* [PROBLEM TO WORK ON] Print, exactly as they appear in the listing below, the lines from the line with "- Task 9: Phase" to the line with "- Full statistical analysis + paper figures", with both end lines kept.

* [LISTED ENTRIES]
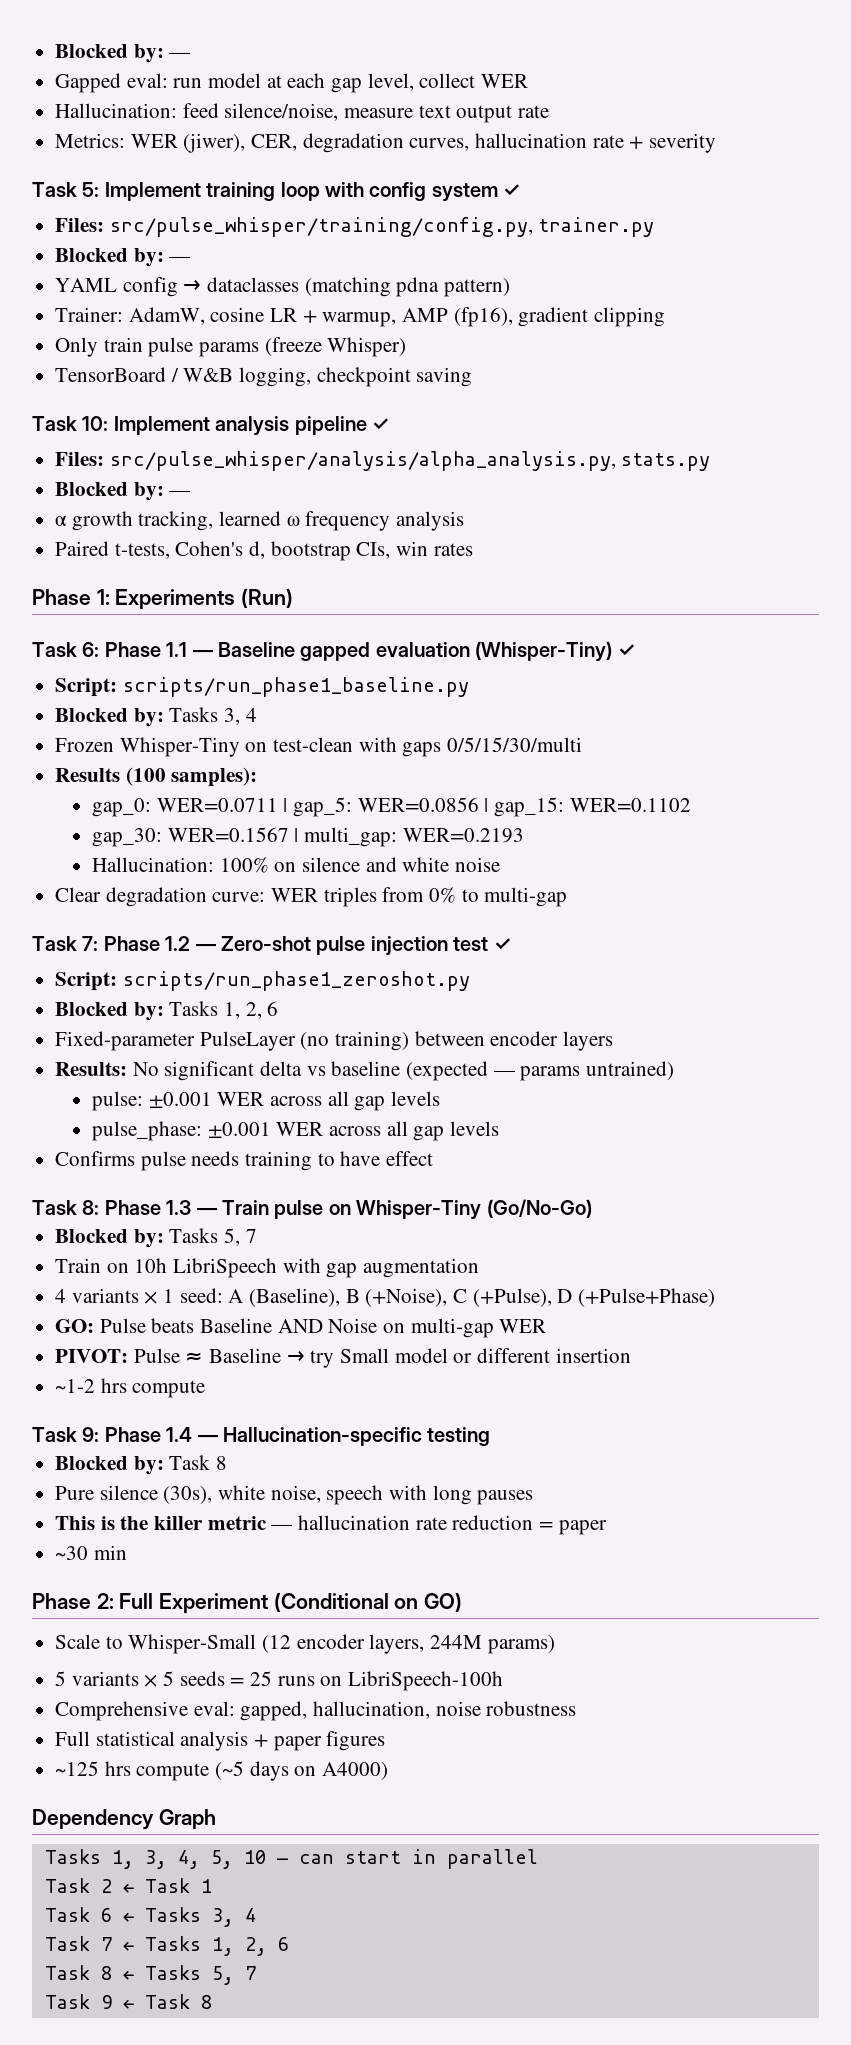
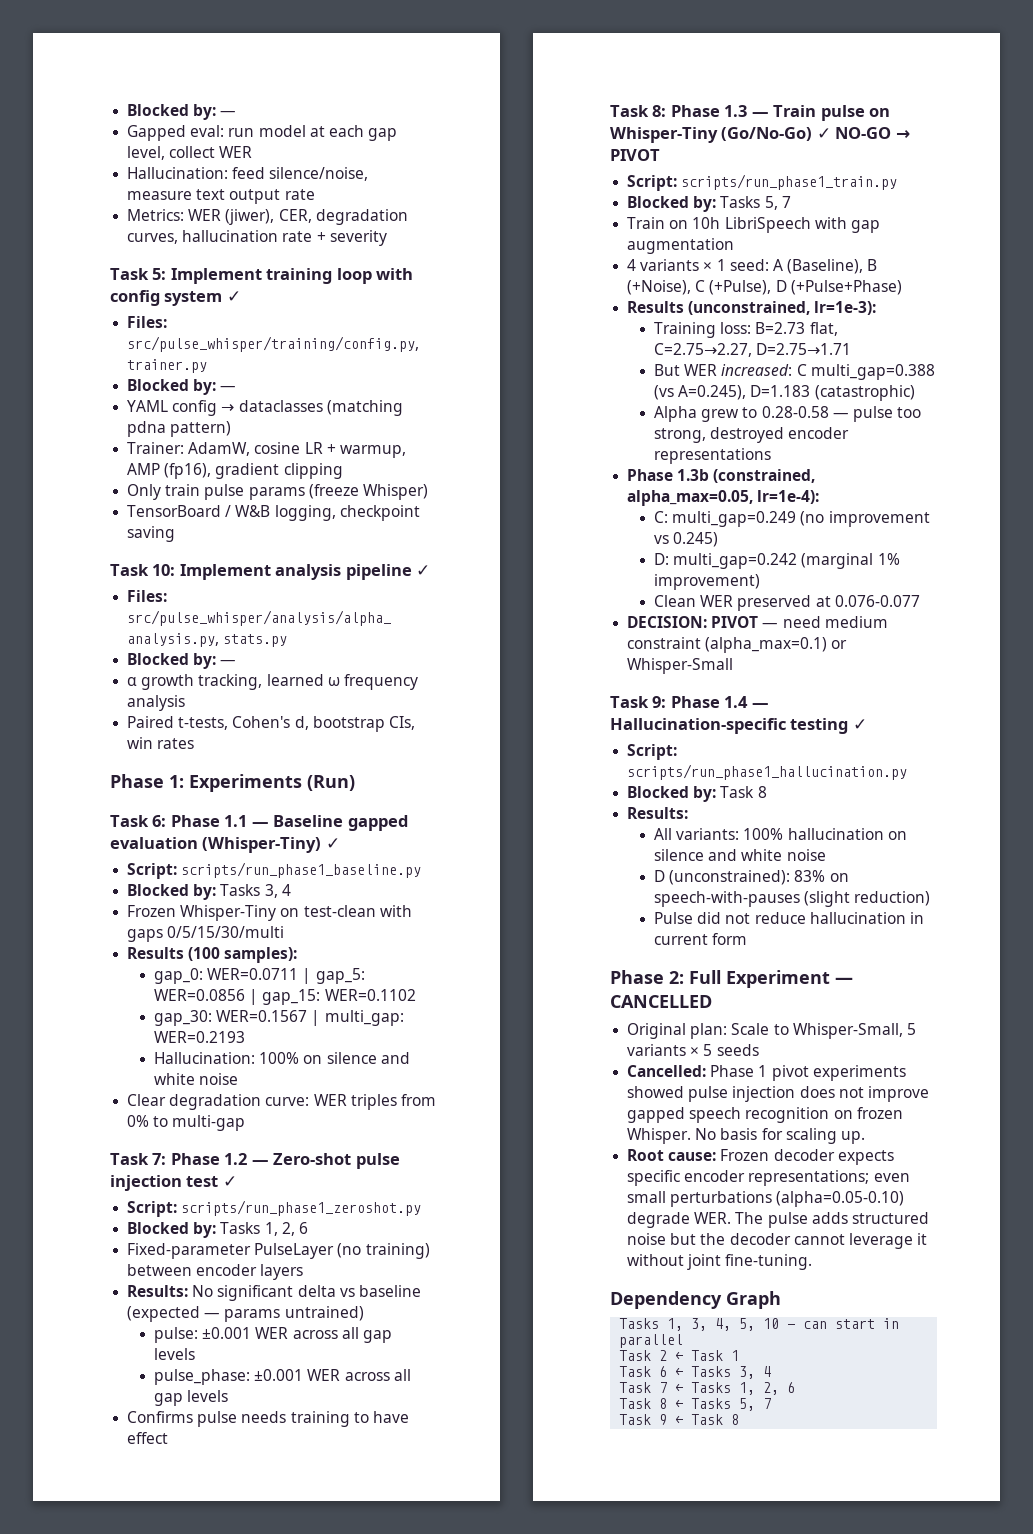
- Task 8: Phase 1.3 — Train pulse on Whisper-Tiny (Go/No-Go)
+ Task 8: Phase 1.3 — Train pulse on Whisper-Tiny (Go/No-Go) ✓ NO-GO → PIVOT
+ Script: scripts/run_phase1_train.py
- GO: Pulse beats Baseline AND Noise on multi-gap WER
- PIVOT: Pulse ≈ Baseline → try Small model or different insertion
- ~1-2 hrs compute
+ Results (unconstrained, lr=1e-3):
+ Training loss: B=2.73 flat, C=2.75→2.27, D=2.75→1.71
+ But WER increased: C multi_gap=0.388 (vs A=0.245), D=1.183 (catastrophic)
+ Alpha grew to 0.28-0.58 — pulse too strong, destroyed encoder representations
+ Phase 1.3b (constrained, alpha_max=0.05, lr=1e-4):
+ C: multi_gap=0.249 (no improvement vs 0.245)
+ D: multi_gap=0.242 (marginal 1% improvement)
+ Clean WER preserved at 0.076-0.077
+ DECISION: PIVOT — need medium constraint (alpha_max=0.1) or Whisper-Small
- Task 9: Phase 1.4 — Hallucination-specific testing
+ Task 9: Phase 1.4 — Hallucination-specific testing ✓
+ Script: scripts/run_phase1_hallucination.py
  Blocked by: Task 8
- Pure silence (30s), white noise, speech with long pauses
- This is the killer metric — hallucination rate reduction = paper
- ~30 min
- Phase 2: Full Experiment (Conditional on GO)
- Scale to Whisper-Small (12 encoder layers, 244M params)
- 5 variants × 5 seeds = 25 runs on LibriSpeech-100h
- Comprehensive eval: gapped, hallucination, noise robustness
- Full statistical analysis + paper figures
- ~125 hrs compute (~5 days on A4000)
+ Results:
+ All variants: 100% hallucination on silence and white noise
+ D (unconstrained): 83% on speech-with-pauses (slight reduction)
+ Pulse did not reduce hallucination in current form
+ Phase 2: Full Experiment — CANCELLED
+ Original plan: Scale to Whisper-Small, 5 variants × 5 seeds
+ Cancelled: Phase 1 pivot experiments showed pulse injection does not improve gapped speech recognition on frozen Whisper. No basis for scaling up.
+ Root cause: Frozen decoder expects specific encoder representations; even small perturbations (alpha=0.05-0.10) degrade WER. The pulse adds structured noise but the decoder cannot leverage it without joint fine-tuning.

* [YOUR RESPONSE]
- Task 9: Phase 1.4 — Hallucination-specific testing
+ Task 9: Phase 1.4 — Hallucination-specific testing ✓
+ Script: scripts/run_phase1_hallucination.py
  Blocked by: Task 8
- Pure silence (30s), white noise, speech with long pauses
- This is the killer metric — hallucination rate reduction = paper
- ~30 min
- Phase 2: Full Experiment (Conditional on GO)
- Scale to Whisper-Small (12 encoder layers, 244M params)
- 5 variants × 5 seeds = 25 runs on LibriSpeech-100h
- Comprehensive eval: gapped, hallucination, noise robustness
- Full statistical analysis + paper figures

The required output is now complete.